This is our final best of round-up, following the Best Spreads and Best Artwork of 2022. Photos are much harder to choose, because we use far, far more of them. Like previous years, this is our third at choosing Best ofs, I've decided not to use old photos, even though we run some very evocative ones. These are either specially shot for us, or contemporary photos we've tracked down and used.


If you haven't seen the posts already, take a look at the Best SB Spreads of 2022, chosen by our art editor, Andy Garside, and the Best SB Artwork of 2022.


The magazines from this year are issues 48 to 51. We offer each issue for sale individually or you can buy 48-49-50 as a three-issue bundle. Buy Sideburn magazine. Thanks.


In no particular order, here are my ten best SB photos of 2022.


Gary Inman

Sideburn editor


1. Minibike Mayhem by Warren Matthews

We had just started putting together Sideburn 50 when Warren emailed with a few details and photos from a very under the radar event that takes place on a farm in Massachusetts. The image of 15-plus fellas piling into turn one, all bare biceps and morning-after whisky breath put a smile on my face. Race what you want, when you can. If you win that's good, but if you came second to last and still had fun that's almost better.


2. Matt Helders by Ed Subias

We first featured Matt in Sideburn 23, back then it was with his Mule Triumph twin. Matt happens to be one of the best rock drummers in the world (according to Iggy Pop and others) and provides the beat for The Arctic Monkeys. We kept in touch occasionally, and knew Mule was building him another bike. It took a long time to complete, but we got advanced warning and managed to get this exclusive shoot. We had Ed Subias arrange it and take Matt on his local trails in Silverado Canyon. It worked out a treat, with Matt being super easy to deal with (again). The sky, the mountains, the trail vanishing behind, Matt hauling. the mail on his new bike. We put it on the cover.


3. Gabrielle Hughes by Tristan Afre

I love what Royal Enfield have done with all their dirt track effort, from the top to bottom, but the Build Train Race programme is something else. It always looks such fun, so cool, friendly at times, fast at others. It's hard to know yet if it is encouraging more women into racing, or onto Enfields, but it has to be having a positive effect.

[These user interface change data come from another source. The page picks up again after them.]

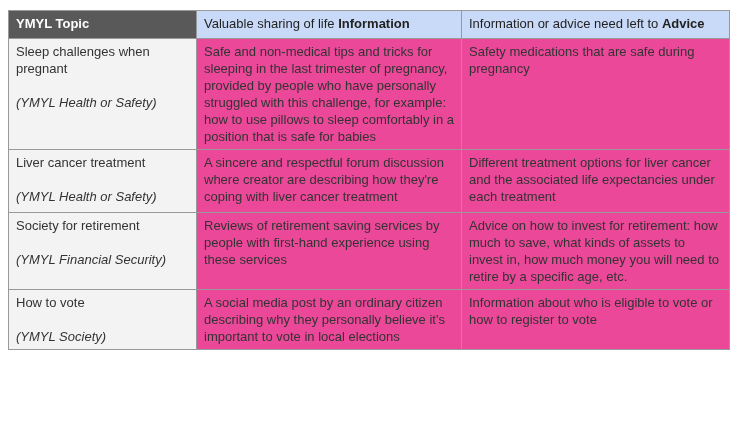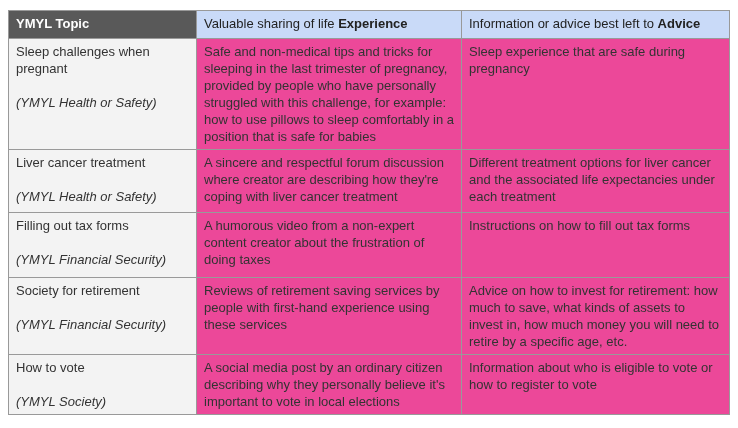--- a/index.html
+++ b/index.html
@@ -77,7 +77,7 @@
     <tbody>
         <tr class="hdr">
       <th class="th-topic">YMYL Topic</th>
-      <th class="th-blue"><span>Valuable sharing of life </span><b>Experience</b></th>
+      <th class="th-blue"><span>Valuable sharing of life </span><b>Information</b></th>
       <th class="th-blue"><span>Information or advice best left to </span><b>Advice</b></th>
     </tr>
 

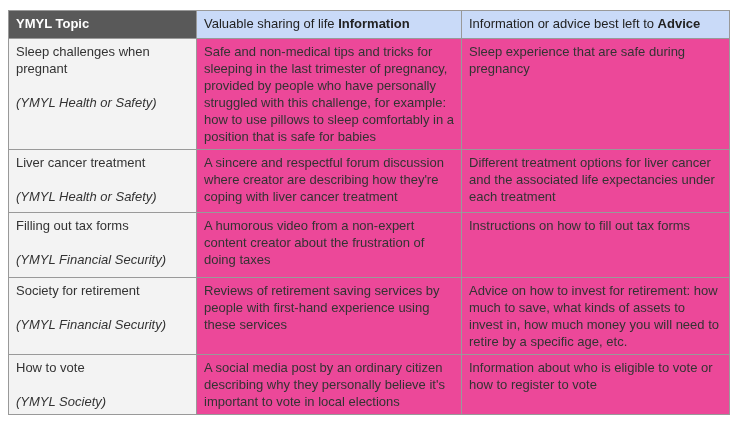--- a/index.html
+++ b/index.html
@@ -78,7 +78,7 @@
         <tr class="hdr">
       <th class="th-topic">YMYL Topic</th>
       <th class="th-blue"><span>Valuable sharing of life </span><b>Information</b></th>
-      <th class="th-blue"><span>Information or advice best left to </span><b>Advice</b></th>
+      <th class="th-blue"><span>Information or advice need left to </span><b>Advice</b></th>
     </tr>
 
     <tr class="r1">

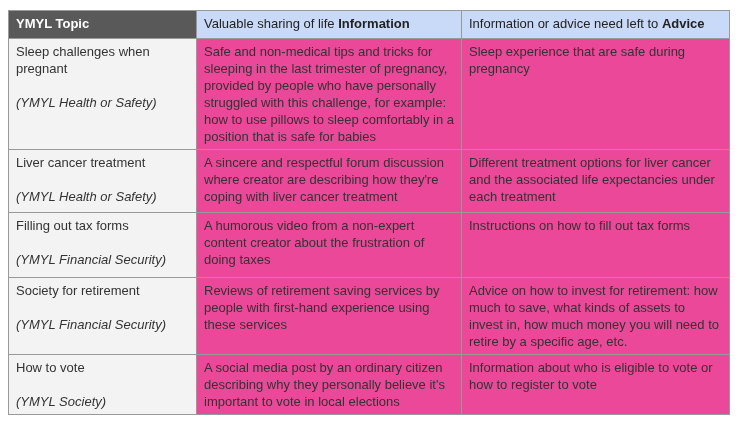--- a/index.html
+++ b/index.html
@@ -87,7 +87,7 @@
         <div class="category">(YMYL Health or Safety)</div>
       </td>
       <td class="td-body">Safe and non-medical tips and tricks for sleeping in the last trimester of pregnancy, provided by people who have personally struggled with this challenge, for example: how to use pillows to sleep comfortably in a position that is safe for babies</td>
-      <td class="td-body">Sleep experience that are safe during pregnancy</td>
+      <td class="td-body">Safety medications that are safe during pregnancy</td>
     </tr>
 
     <tr class="r2">

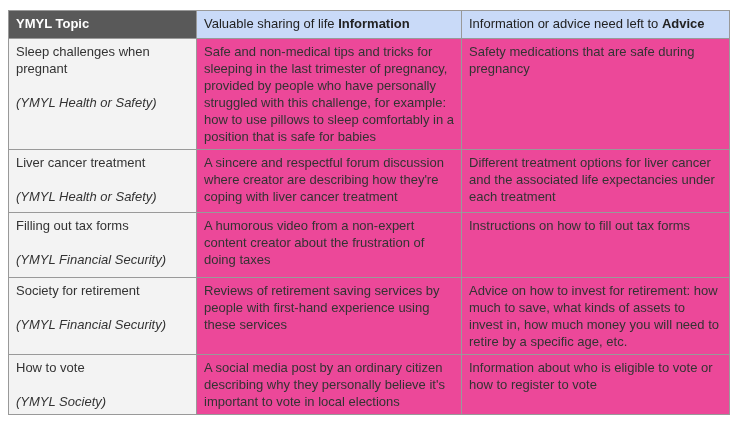--- a/index.html
+++ b/index.html
@@ -99,14 +99,6 @@
       <td class="td-body">Different treatment options for liver cancer and the associated life expectancies under each treatment</td>
     </tr>
 
-    <tr class="r3">
-      <td class="td-topic">
-        <div>Filling out tax forms</div>
-        <div class="category">(YMYL Financial Security)</div>
-      </td>
-      <td class="td-body">A humorous video from a non-expert content creator about the frustration of doing taxes</td>
-      <td class="td-body">Instructions on how to fill out tax forms</td>
-    </tr>
 
     <tr class="r4">
       <td class="td-topic">

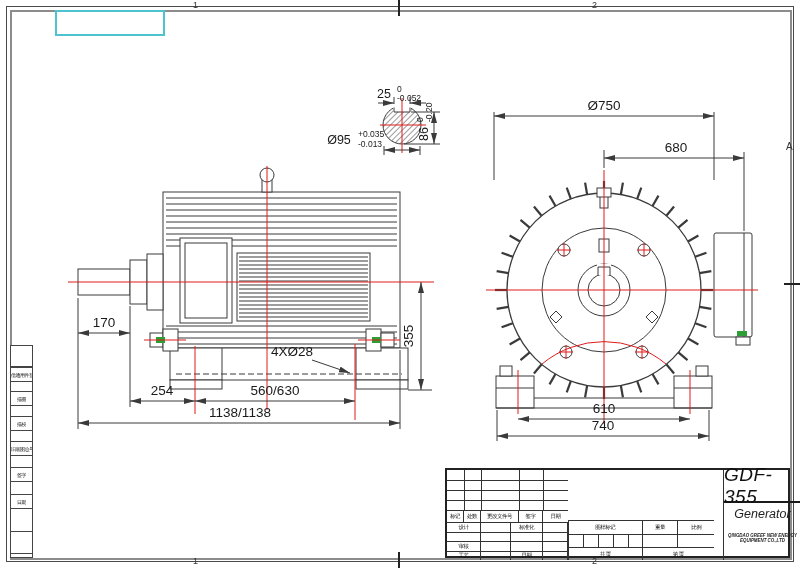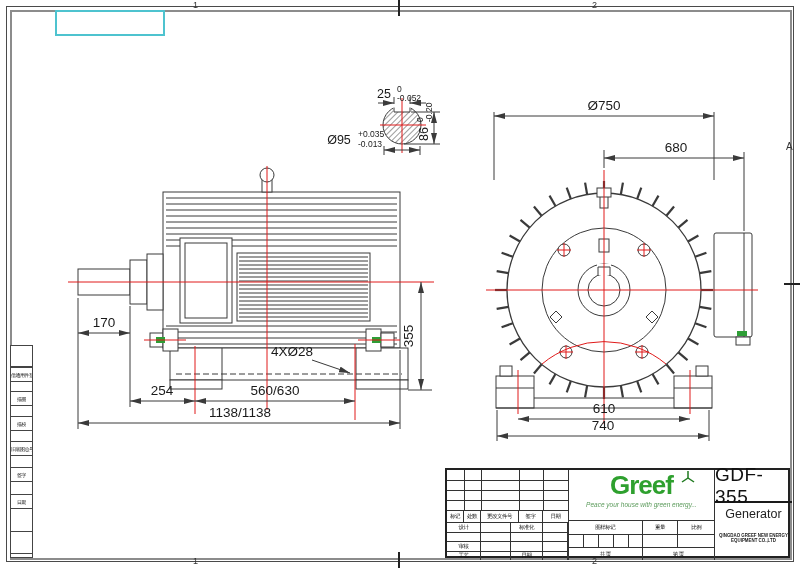--- a/index.html
+++ b/index.html
@@ -369,17 +369,6 @@
       <div class="cell"></div>
     </div>
 
-    <div class="tb-logo">
-      <div class="logo-word">Greef</div>
-      <svg width="16" height="16" style="position:absolute;right:18px;top:0px;">
-        <g stroke="#1f7a1f" stroke-width="1.5" fill="none">
-          <line x1="8" y1="8" x2="8" y2="1"></line>
-          <line x1="8" y1="8" x2="14" y2="12"></line>
-          <line x1="8" y1="8" x2="2" y2="12"></line>
-        </g>
-      </svg>
-      <div class="logo-tag">Peace your house with green energy...</div>
-    </div>
 
     <div class="tb-mid">
       <div class="cells" style="height:14px;">

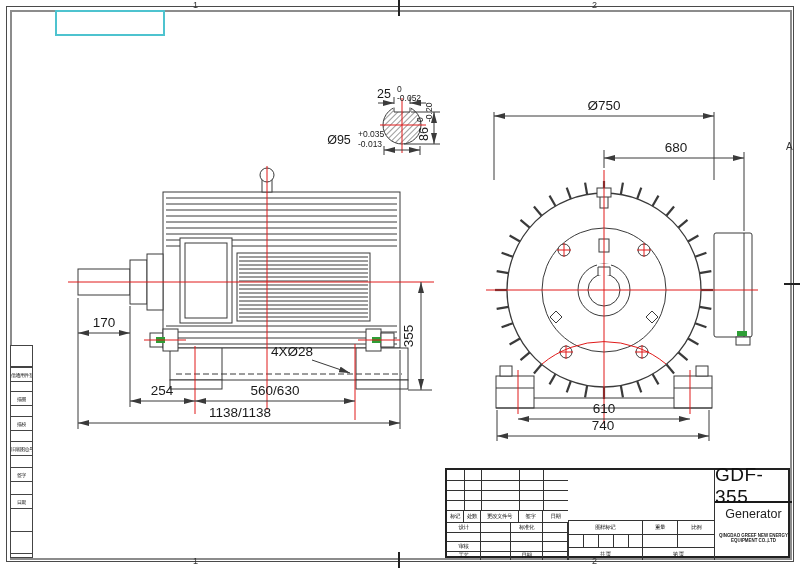--- a/index.html
+++ b/index.html
@@ -31,7 +31,7 @@
   .logo-word{font-size:26px;font-weight:bold;color:#2ea02e;letter-spacing:-1px;line-height:30px;}
   .logo-tag{font-size:6.5px;font-style:italic;color:#5a9a5a;margin-top:1px;}
   .tb-mid{position:absolute;left:121px;top:50px;width:146px;height:40px;border-left:1px solid #333;box-sizing:border-box;}
-  .tb-right{position:absolute;left:267px;top:0;width:78px;height:90px;border-left:1px solid #333;box-sizing:border-box;}
+  .tb-right{position:absolute;left:276px;top:0;width:78px;height:90px;border-left:1px solid #333;box-sizing:border-box;font-style:italic;}
   .model-box{height:31px;border-bottom:2px solid #1a1a1a;display:flex;align-items:center;justify-content:center;
              font-size:19px;color:#111;letter-spacing:0.5px;}
   .product{height:22px;display:flex;align-items:center;justify-content:center;font-size:12.5px;color:#222;}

This photo of Gabrielle ticks all the boxes for me. The bike looks great, the daytime lighting on the subject makes it 'pop', Gabrielle looks like she's having the time of her life. We chose Gab among the other riders, because she co-owns Lowery Racing wheels, who made the wheels in her bike, and wanted to learn more.

Incidentally, Tristan Afre was commissioned by Royal Enfield to shoot for them all season. He's also a hell of a BMX photographer.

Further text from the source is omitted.